Алиса отказалась от дальнейших экспериментов, и они основа поселились на Площади Рыцаря, чувствуя, что становятся патологически неразлучны. Они были беспредельно счастливы, а для этого счастья было необходимо лишь одно – ощущать присутствие друг друга. Они много говорили. Теперь стало ясно, что все накопленное за жизнь: все впечатления, мелочи, размышления, все боли и радости – прятались и береглись в душе для этого момента – их совместного обсуждения и обдумывания. Йохим снова рос и взрослел, блуждал и терялся на жизненных тропах – но вместе с Алисой, вместе с той половиной своей души, недостачу которой он так мучительно ощущал. И Алиса – вся-вся целиком, с тем, чего боялась мысленно касаться сама, со своими ранами, сомнениями, болью и радостями, явилась Йохиму, чтобы уже никогда не быть растерянной, покинутой – не быть
Странно, а ведь всего несколько месяцев назад она покидала санаторий и Йохима, не предполагая когда-либо вернуться. Она отправилась в путешествие с тем, кого любила и продолжала любить.

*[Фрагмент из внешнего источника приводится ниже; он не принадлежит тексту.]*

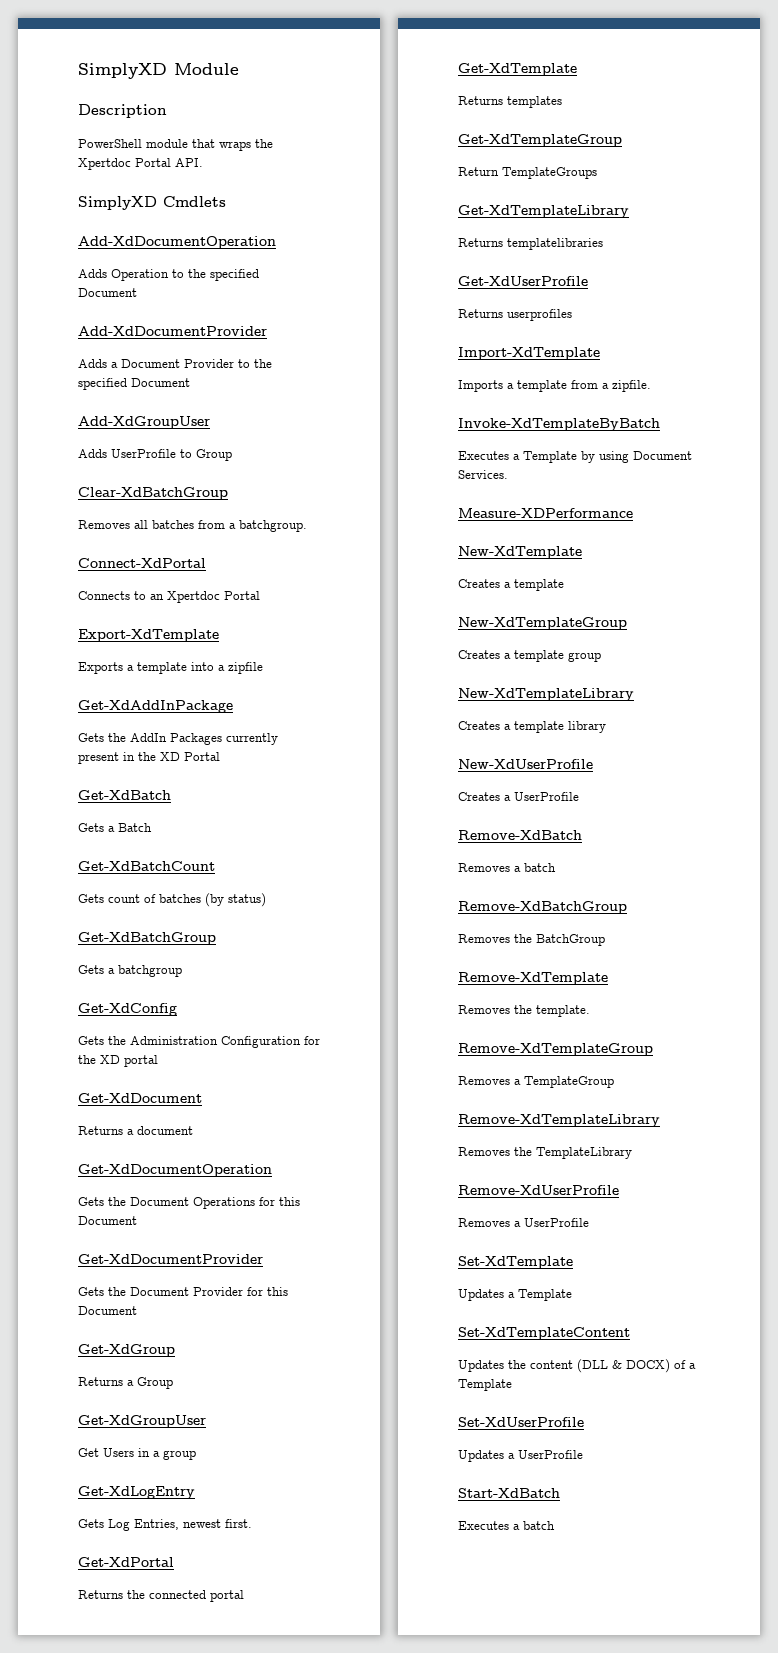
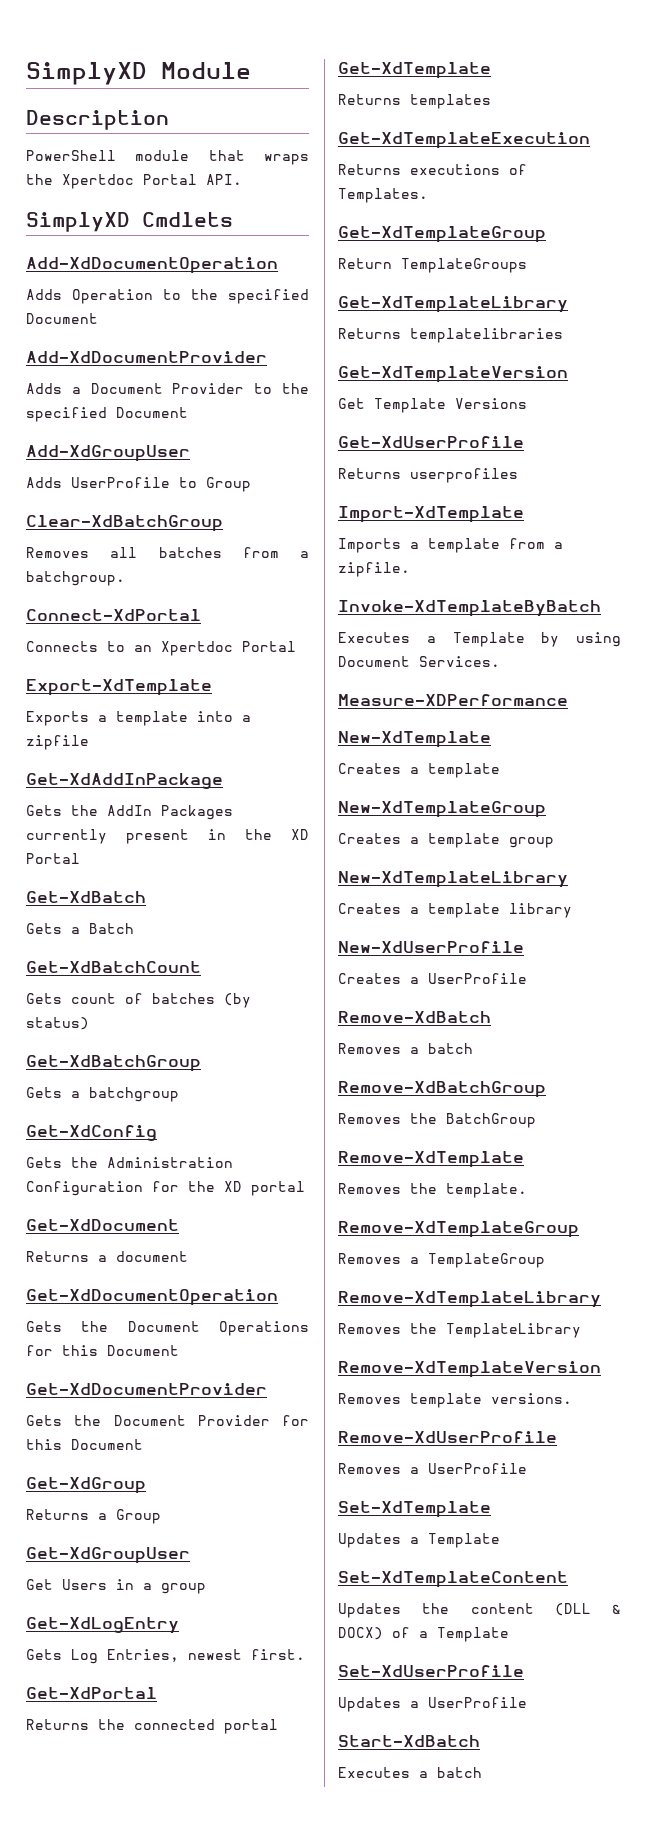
+ Get-XdTemplateExecution
+ Returns executions of Templates.
+ Get-XdTemplateVersion
+ Get Template Versions
+ Remove-XdTemplateVersion
+ Removes template versions.

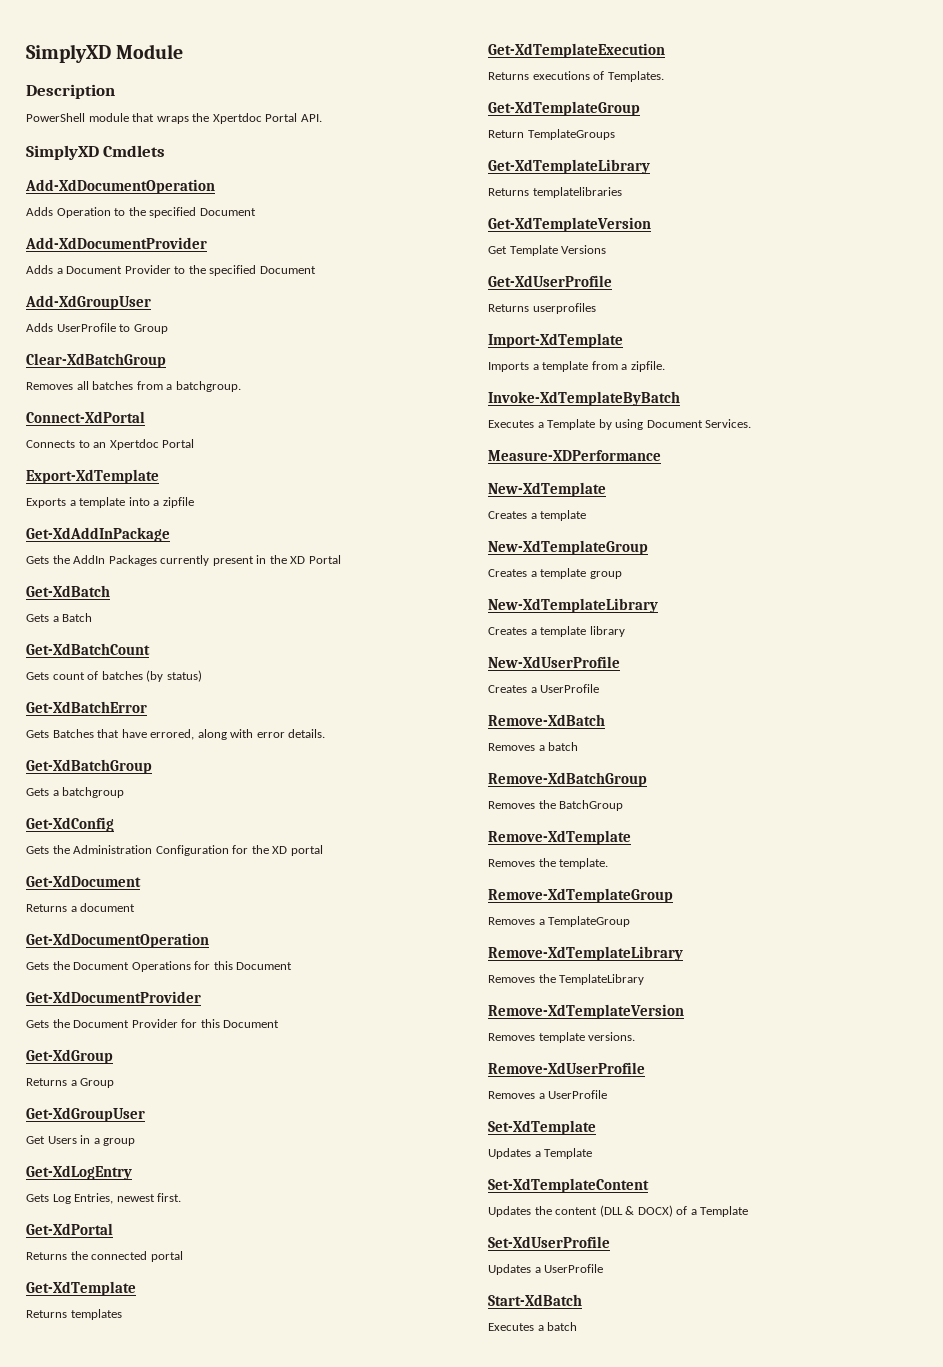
+ Get-XdBatchError
+ Gets Batches that have errored, along with error details.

– Мы с Луккой были хорошей парой. Нам надо было выждать год, и мы назначили свадьбу на май. Май нынешнего года. Почти месяц Лукка возил меня по курортам, где только солнце и море, где я загорела почти как мулатка и научилась заправски плясать румбу и самбу. Ему удалось вытянуть меня из притягательной бездны безумия, куда я начинала, наверное, потихоньку спускаться. Ни видений, ни страхов не было – я выздоравливала. И каково же было мое удивление, когда в чудесных напоенных ароматами сумерках, полулежа в плетеном кресле на белой веранде отеля, я услышала мужской голос, раздающийся рядом. Мужчина говорил по-итальянски, а я понимала сказанное отлично, хотя и не думала, что настолько знаю этот язык. Оборачиваюсь – никого, только машет зеленым крылом банановая пальма. Закрываю глаза и вижу: такая же веранда, сумерки, беседуют двое – мой Лукка и очень пожилой крючконосый господин в черном костюме и с прилизанными на косой пробор седыми прядями.
– Я выслушал тебя, Лукка. Ты рассказал мне все это, чтобы получить «добро» или восстать в случае моего отказа?
– Восстать в случае отказа, – жестко отвечал ему Лукка.